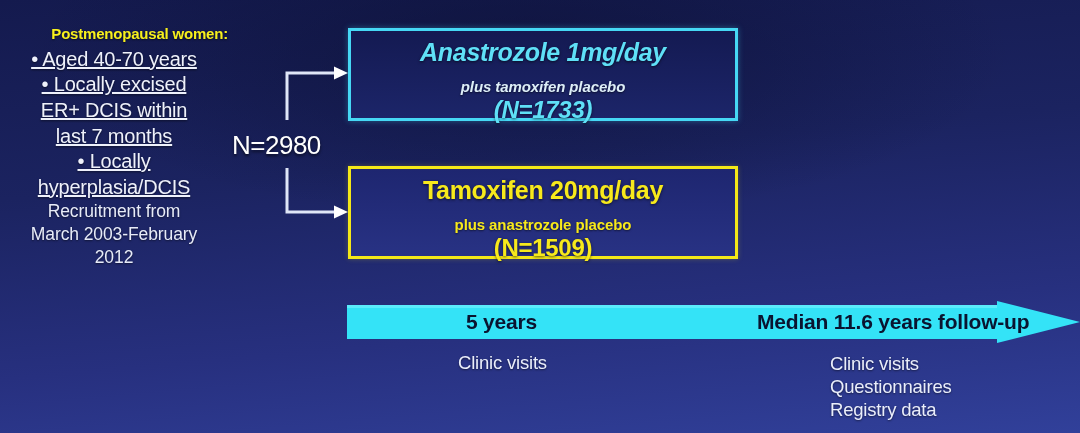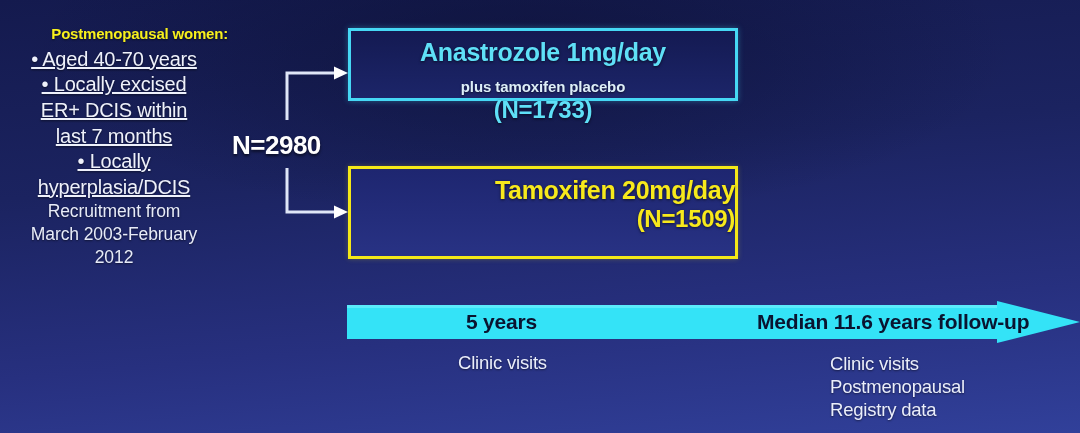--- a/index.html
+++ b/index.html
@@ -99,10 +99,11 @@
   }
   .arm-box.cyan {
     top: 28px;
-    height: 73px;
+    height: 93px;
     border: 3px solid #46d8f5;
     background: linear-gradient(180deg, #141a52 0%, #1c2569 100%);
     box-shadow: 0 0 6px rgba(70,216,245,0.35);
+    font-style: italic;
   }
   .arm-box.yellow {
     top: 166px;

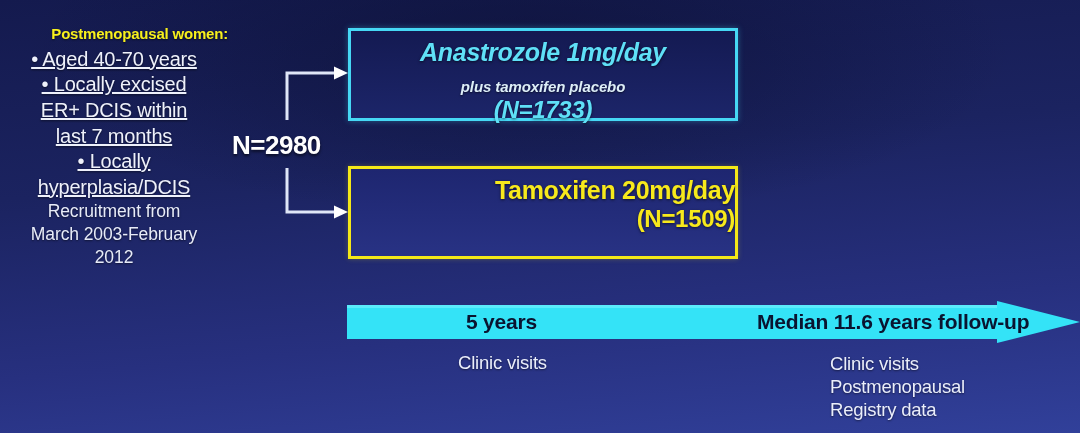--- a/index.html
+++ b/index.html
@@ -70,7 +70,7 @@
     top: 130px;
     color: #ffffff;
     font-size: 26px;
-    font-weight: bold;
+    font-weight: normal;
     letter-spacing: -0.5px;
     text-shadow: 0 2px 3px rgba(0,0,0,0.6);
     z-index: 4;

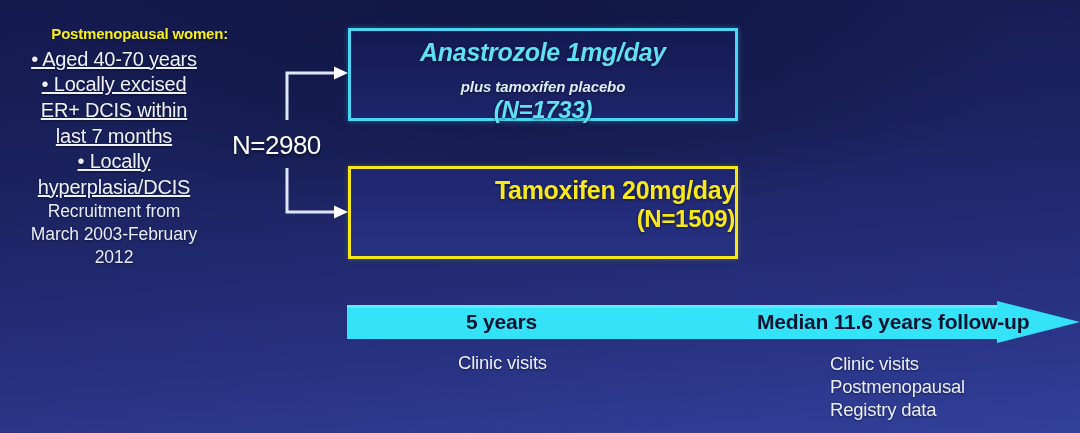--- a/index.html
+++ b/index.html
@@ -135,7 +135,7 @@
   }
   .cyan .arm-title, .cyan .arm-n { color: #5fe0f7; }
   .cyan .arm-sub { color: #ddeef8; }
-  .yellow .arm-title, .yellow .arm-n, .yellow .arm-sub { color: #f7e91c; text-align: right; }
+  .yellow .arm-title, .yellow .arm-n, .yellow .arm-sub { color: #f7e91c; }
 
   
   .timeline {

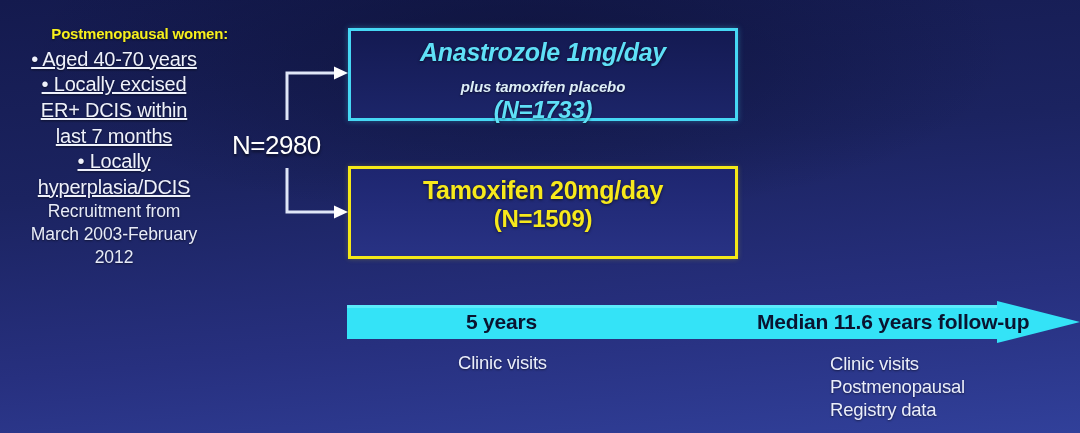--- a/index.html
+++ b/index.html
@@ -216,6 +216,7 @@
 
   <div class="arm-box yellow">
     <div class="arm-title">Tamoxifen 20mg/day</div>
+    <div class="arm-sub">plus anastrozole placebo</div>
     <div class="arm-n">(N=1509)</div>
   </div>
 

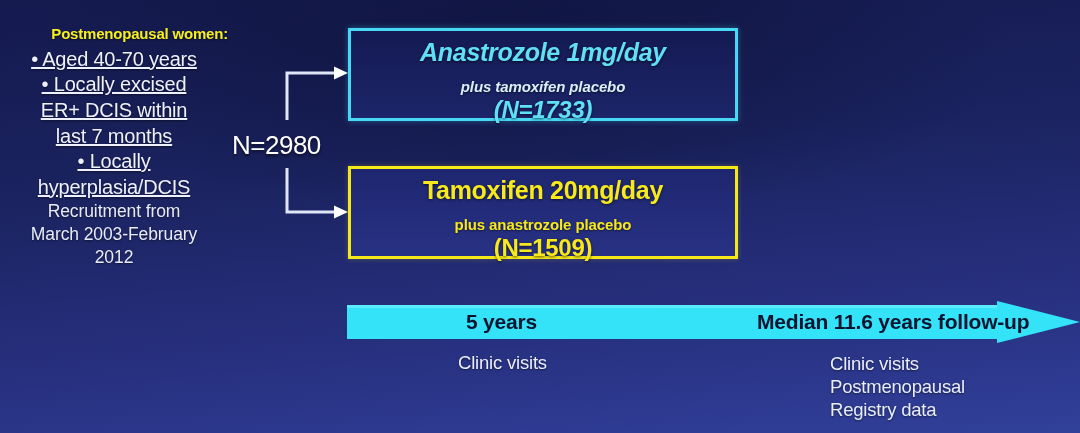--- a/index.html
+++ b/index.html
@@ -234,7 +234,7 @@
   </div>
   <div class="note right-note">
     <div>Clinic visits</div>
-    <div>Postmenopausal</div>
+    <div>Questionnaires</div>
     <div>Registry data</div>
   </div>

_ _ _ _ _

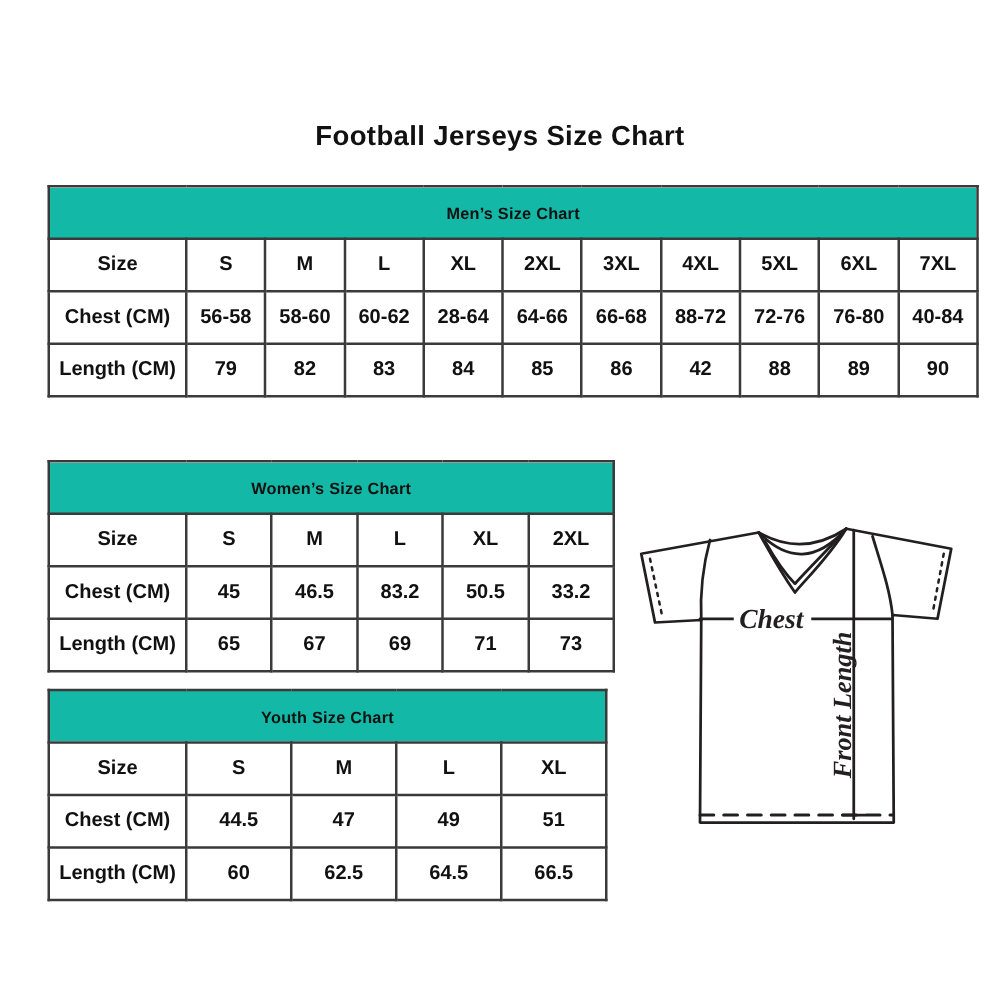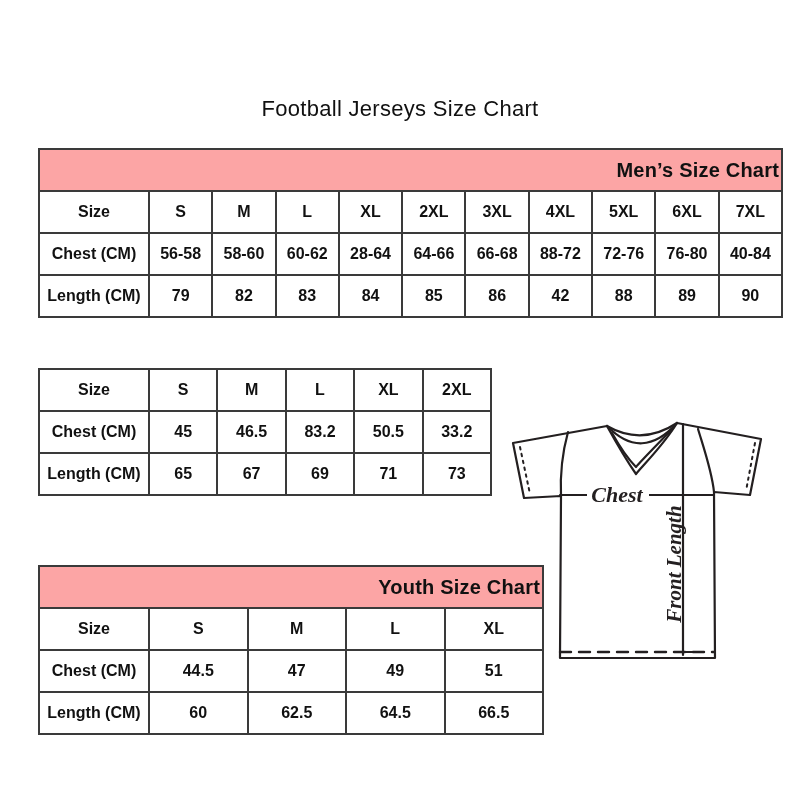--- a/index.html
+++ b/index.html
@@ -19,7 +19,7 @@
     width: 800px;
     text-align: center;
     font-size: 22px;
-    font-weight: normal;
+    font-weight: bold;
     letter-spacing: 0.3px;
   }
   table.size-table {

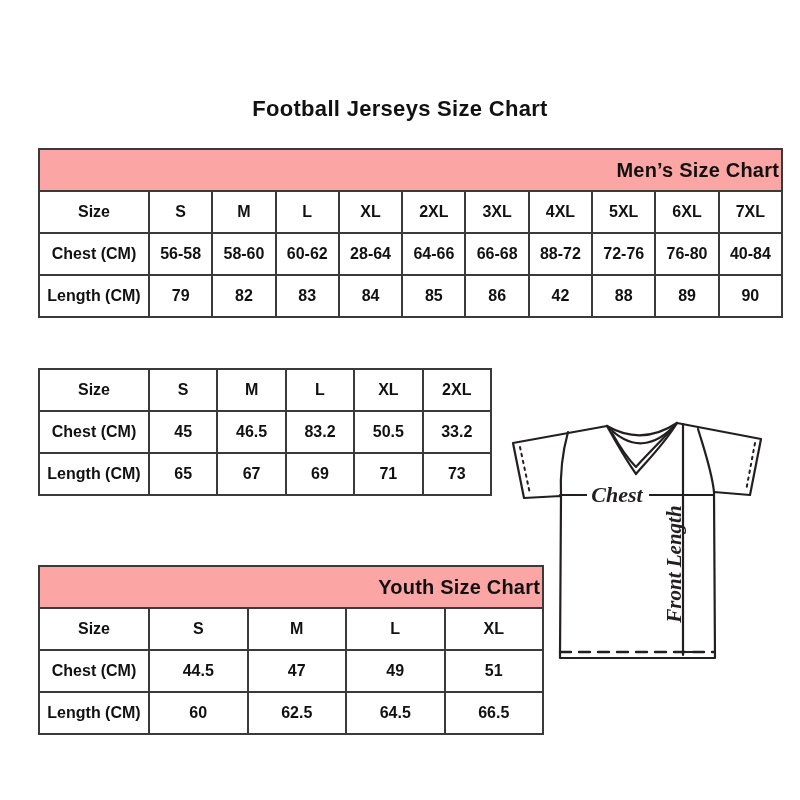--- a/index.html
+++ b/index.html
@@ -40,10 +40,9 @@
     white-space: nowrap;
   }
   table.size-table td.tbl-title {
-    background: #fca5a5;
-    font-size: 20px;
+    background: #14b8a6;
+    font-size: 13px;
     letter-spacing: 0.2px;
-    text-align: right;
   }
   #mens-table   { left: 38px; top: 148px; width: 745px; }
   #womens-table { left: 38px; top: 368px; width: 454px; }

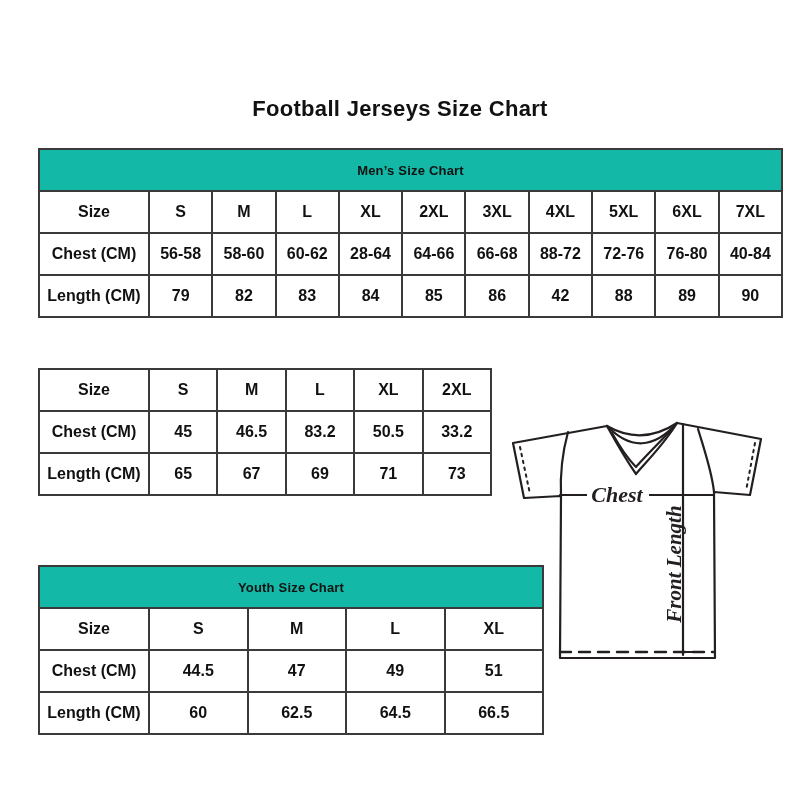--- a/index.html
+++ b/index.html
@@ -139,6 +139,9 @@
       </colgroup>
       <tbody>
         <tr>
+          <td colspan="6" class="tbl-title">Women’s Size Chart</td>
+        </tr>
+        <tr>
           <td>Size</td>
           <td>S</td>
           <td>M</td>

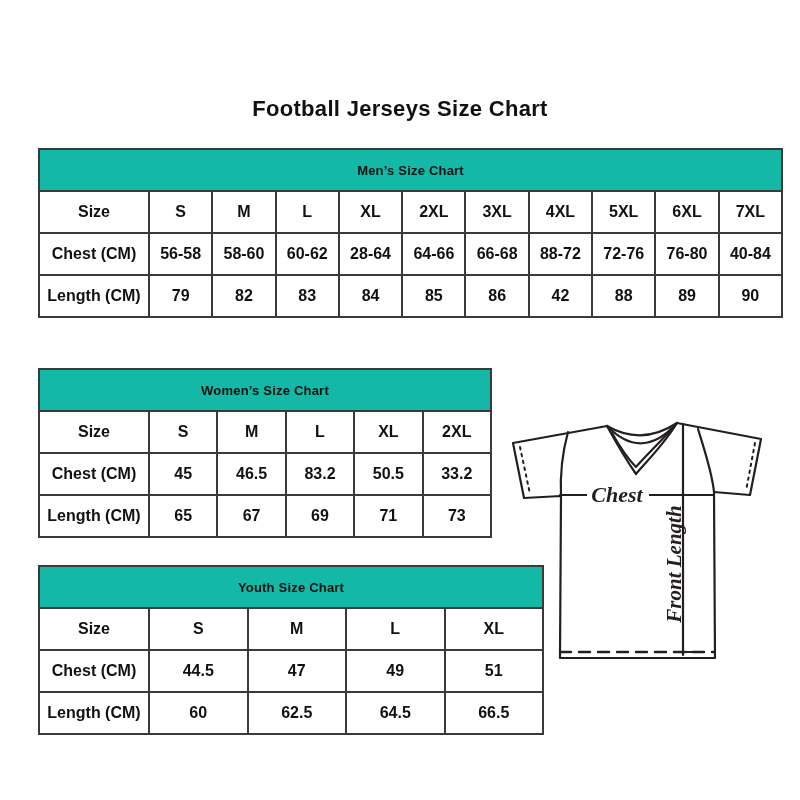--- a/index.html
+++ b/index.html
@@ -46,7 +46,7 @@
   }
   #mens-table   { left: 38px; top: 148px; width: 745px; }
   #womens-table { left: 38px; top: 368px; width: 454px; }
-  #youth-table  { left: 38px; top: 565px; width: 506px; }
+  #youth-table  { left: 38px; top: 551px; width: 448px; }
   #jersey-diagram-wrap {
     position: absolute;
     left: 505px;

_ _ _ _ _

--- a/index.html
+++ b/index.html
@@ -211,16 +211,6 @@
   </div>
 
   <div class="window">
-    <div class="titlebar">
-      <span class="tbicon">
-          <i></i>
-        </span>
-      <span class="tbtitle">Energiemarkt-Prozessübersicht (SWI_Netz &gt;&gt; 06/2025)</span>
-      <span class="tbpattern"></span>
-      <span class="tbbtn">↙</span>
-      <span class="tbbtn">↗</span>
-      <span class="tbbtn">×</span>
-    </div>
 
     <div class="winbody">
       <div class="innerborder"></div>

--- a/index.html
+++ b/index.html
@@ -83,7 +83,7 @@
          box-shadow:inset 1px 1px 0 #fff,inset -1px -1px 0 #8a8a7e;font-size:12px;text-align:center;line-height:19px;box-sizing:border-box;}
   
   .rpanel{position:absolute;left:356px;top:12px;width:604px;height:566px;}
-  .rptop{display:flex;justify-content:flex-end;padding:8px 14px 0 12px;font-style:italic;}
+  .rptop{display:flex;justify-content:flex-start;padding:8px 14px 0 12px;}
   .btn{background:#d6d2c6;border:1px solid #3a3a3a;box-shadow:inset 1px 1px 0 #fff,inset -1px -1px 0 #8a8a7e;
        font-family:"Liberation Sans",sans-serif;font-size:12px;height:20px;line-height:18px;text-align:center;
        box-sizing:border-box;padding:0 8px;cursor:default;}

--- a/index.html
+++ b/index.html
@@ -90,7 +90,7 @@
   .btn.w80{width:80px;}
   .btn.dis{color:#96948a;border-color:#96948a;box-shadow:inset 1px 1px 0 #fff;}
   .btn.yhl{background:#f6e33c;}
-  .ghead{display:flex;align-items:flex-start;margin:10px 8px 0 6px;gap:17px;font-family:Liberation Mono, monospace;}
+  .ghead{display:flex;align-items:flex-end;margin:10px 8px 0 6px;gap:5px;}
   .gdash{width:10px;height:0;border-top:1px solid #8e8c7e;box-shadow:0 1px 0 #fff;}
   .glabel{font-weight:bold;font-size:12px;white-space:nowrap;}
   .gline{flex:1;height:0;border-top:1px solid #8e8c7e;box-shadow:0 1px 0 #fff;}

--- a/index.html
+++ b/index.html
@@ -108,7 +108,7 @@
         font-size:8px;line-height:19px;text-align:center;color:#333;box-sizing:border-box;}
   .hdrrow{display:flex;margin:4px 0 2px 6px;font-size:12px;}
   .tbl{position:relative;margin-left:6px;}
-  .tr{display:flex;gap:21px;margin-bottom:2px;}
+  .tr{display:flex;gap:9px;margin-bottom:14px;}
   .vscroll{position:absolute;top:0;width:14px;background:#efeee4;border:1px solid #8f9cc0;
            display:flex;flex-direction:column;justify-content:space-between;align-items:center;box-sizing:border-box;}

_ _ _ _ _

**Work instruction**
Work out how many lines in the entries contain "tbbtn" and give that number alone.

**Exercise answer**
3